Repeat the line that contains "[516,431,607,469] 22:29 ->" exactly, along with each following line up to and including the last line of the entries.

Stored data

|---|

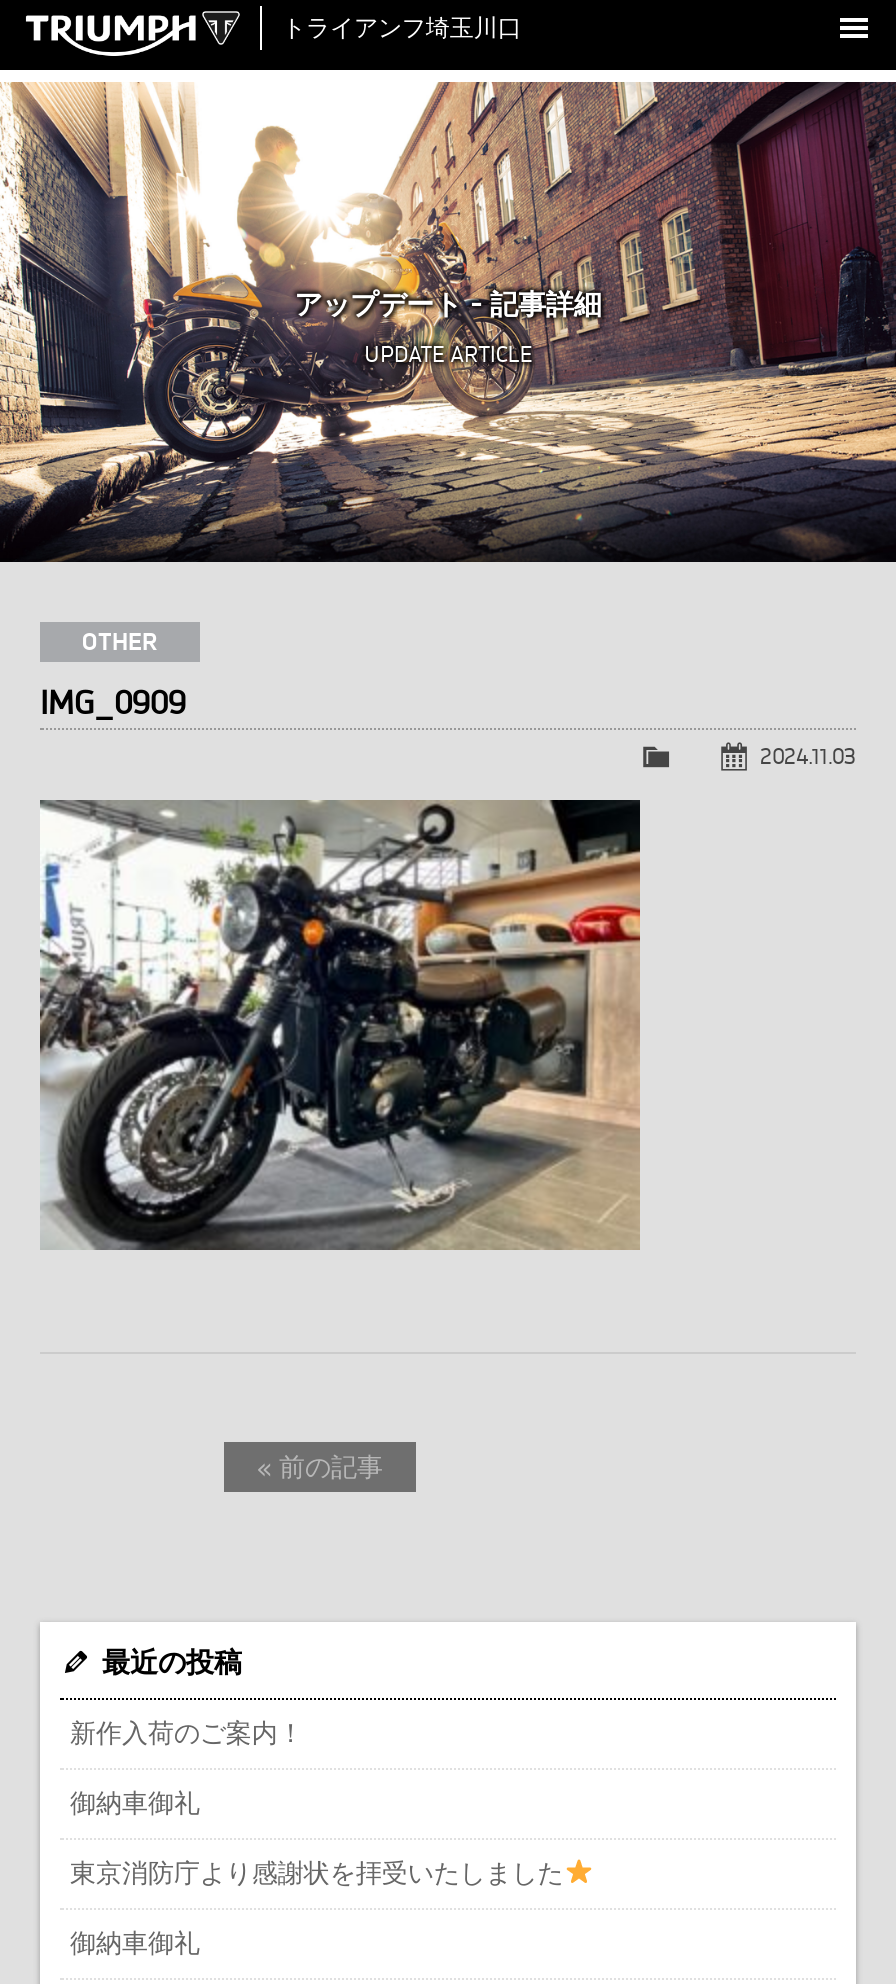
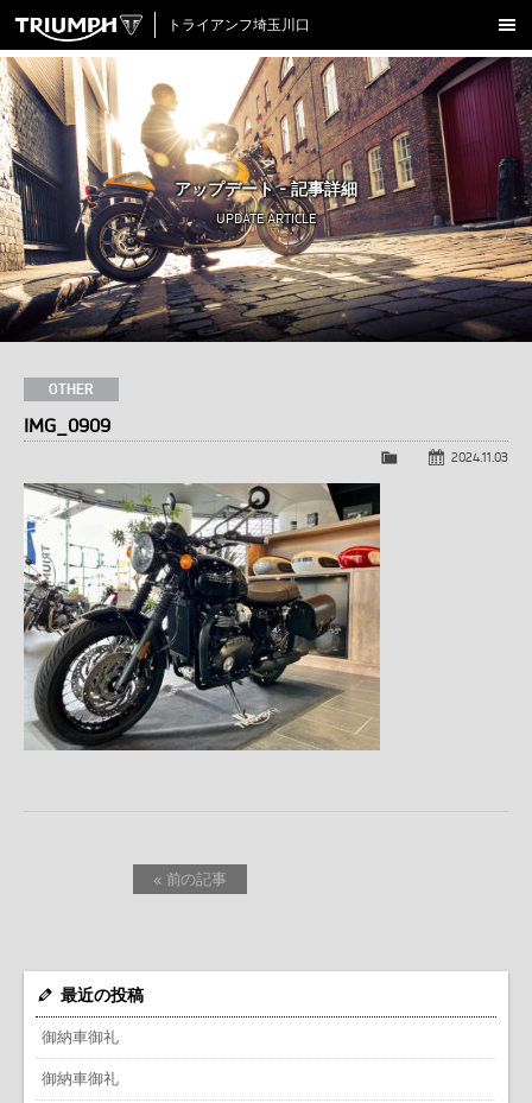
[70,1716,304,1748] 新作入荷のご案内！ -> none
[70,1856,564,1888] 東京消防庁より感謝状を拝受いたしました -> none

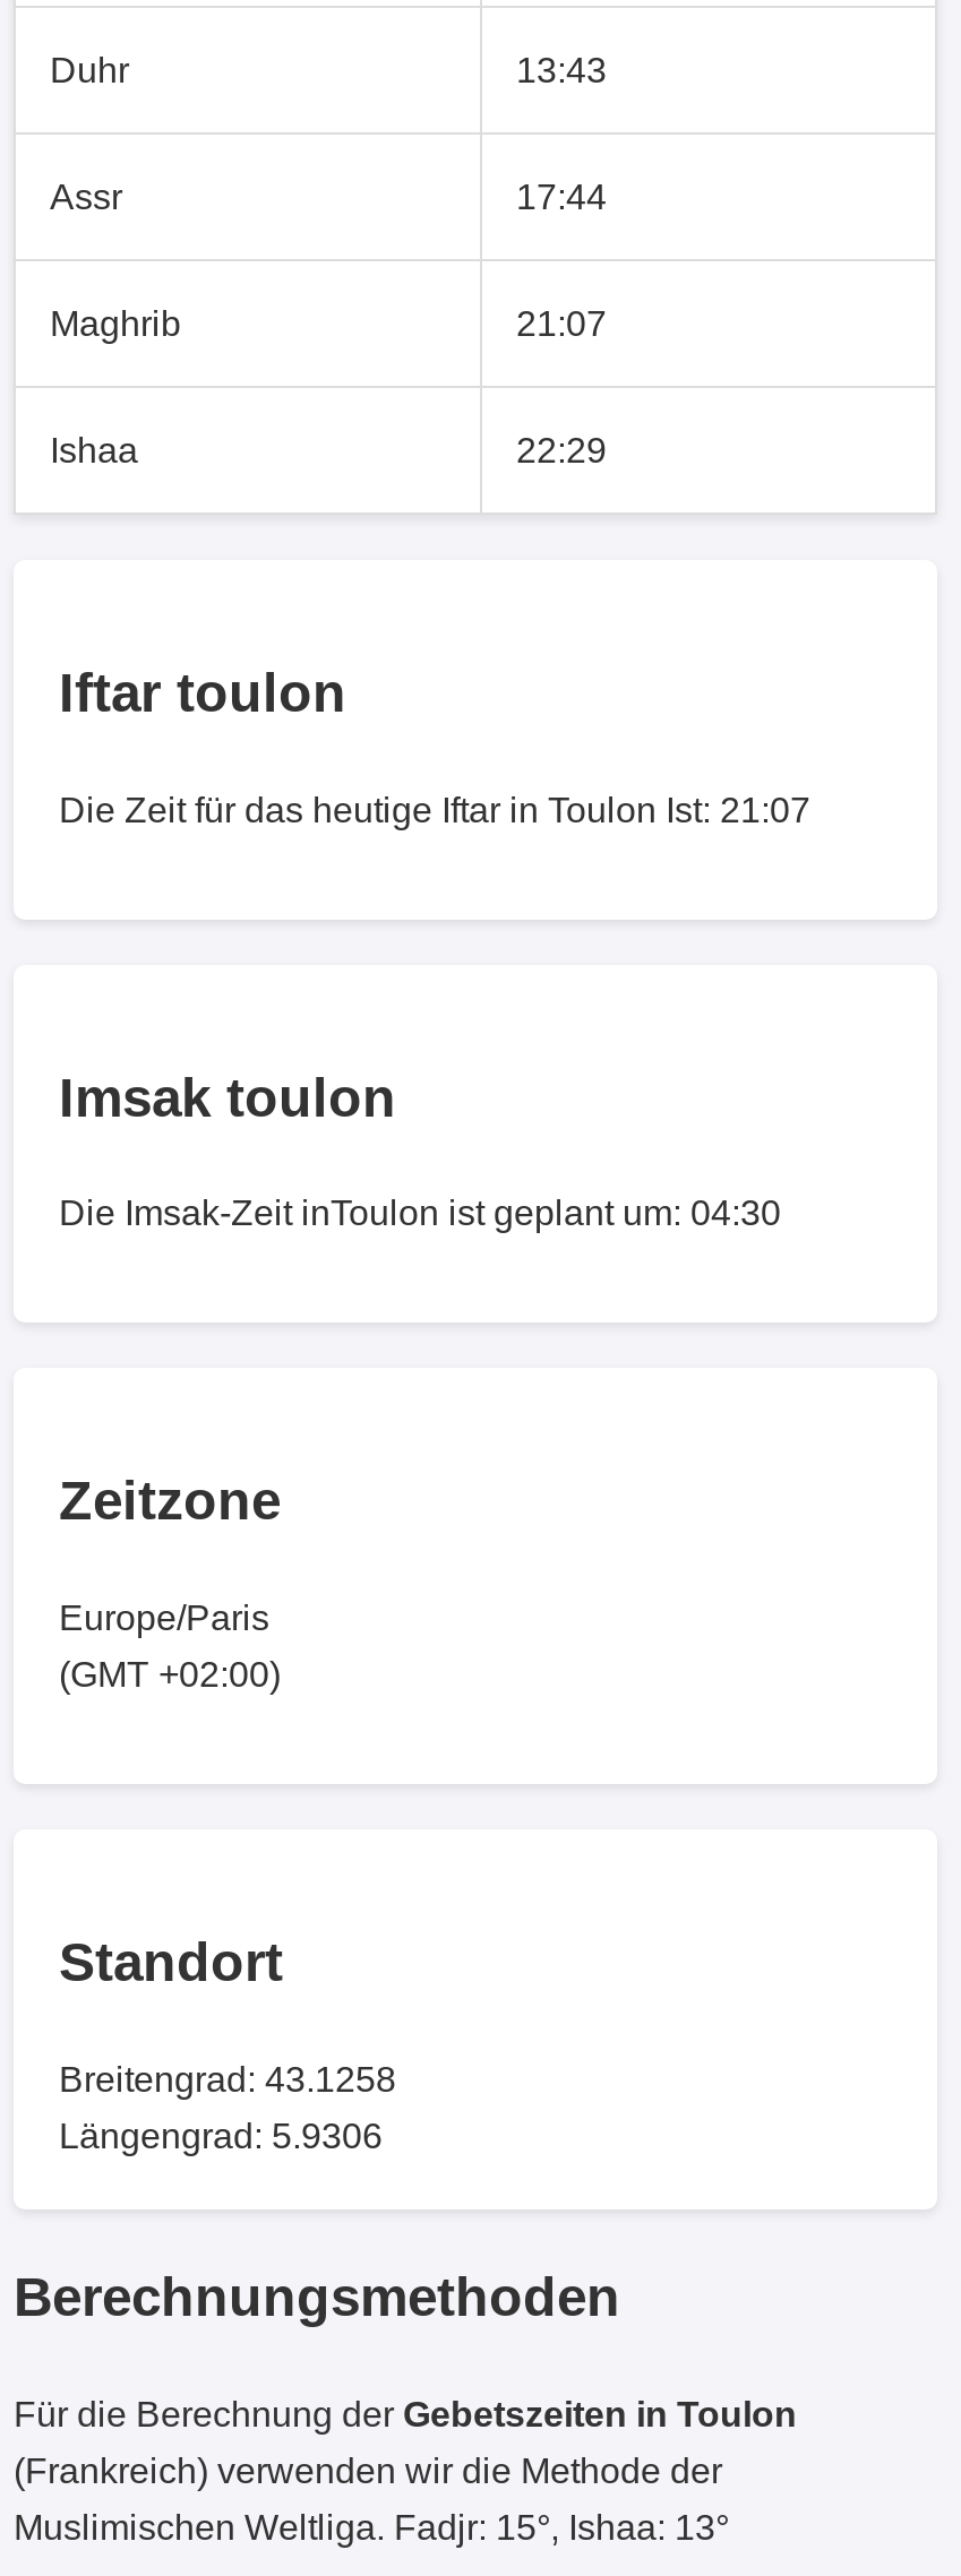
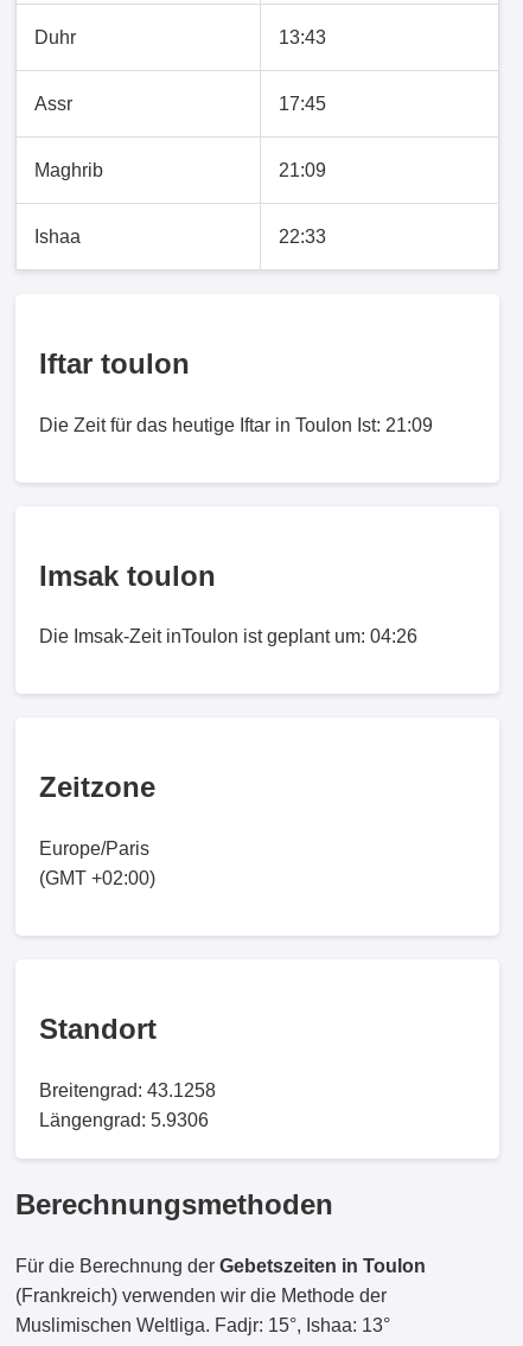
[516,177,607,216] 17:44 -> [279,93,326,114] 17:45
[516,304,607,342] 21:07 -> [279,160,326,180] 21:09
[516,431,607,469] 22:29 -> [279,226,326,246] 22:33
[59,790,810,828] Die Zeit für das heutige Iftar in Toulon Ist: 21:07 -> [39,415,433,435] Die Zeit für das heutige Iftar in Toulon Ist: 21:09
[59,1194,781,1233] Die Imsak-Zeit inToulon ist geplant um: 04:30 -> [39,627,417,647] Die Imsak-Zeit inToulon ist geplant um: 04:26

|---|

> **Response to the task**:
[516,431,607,469] 22:29 -> [279,226,326,246] 22:33
[59,790,810,828] Die Zeit für das heutige Iftar in Toulon Ist: 21:07 -> [39,415,433,435] Die Zeit für das heutige Iftar in Toulon Ist: 21:09
[59,1194,781,1233] Die Imsak-Zeit inToulon ist geplant um: 04:30 -> [39,627,417,647] Die Imsak-Zeit inToulon ist geplant um: 04:26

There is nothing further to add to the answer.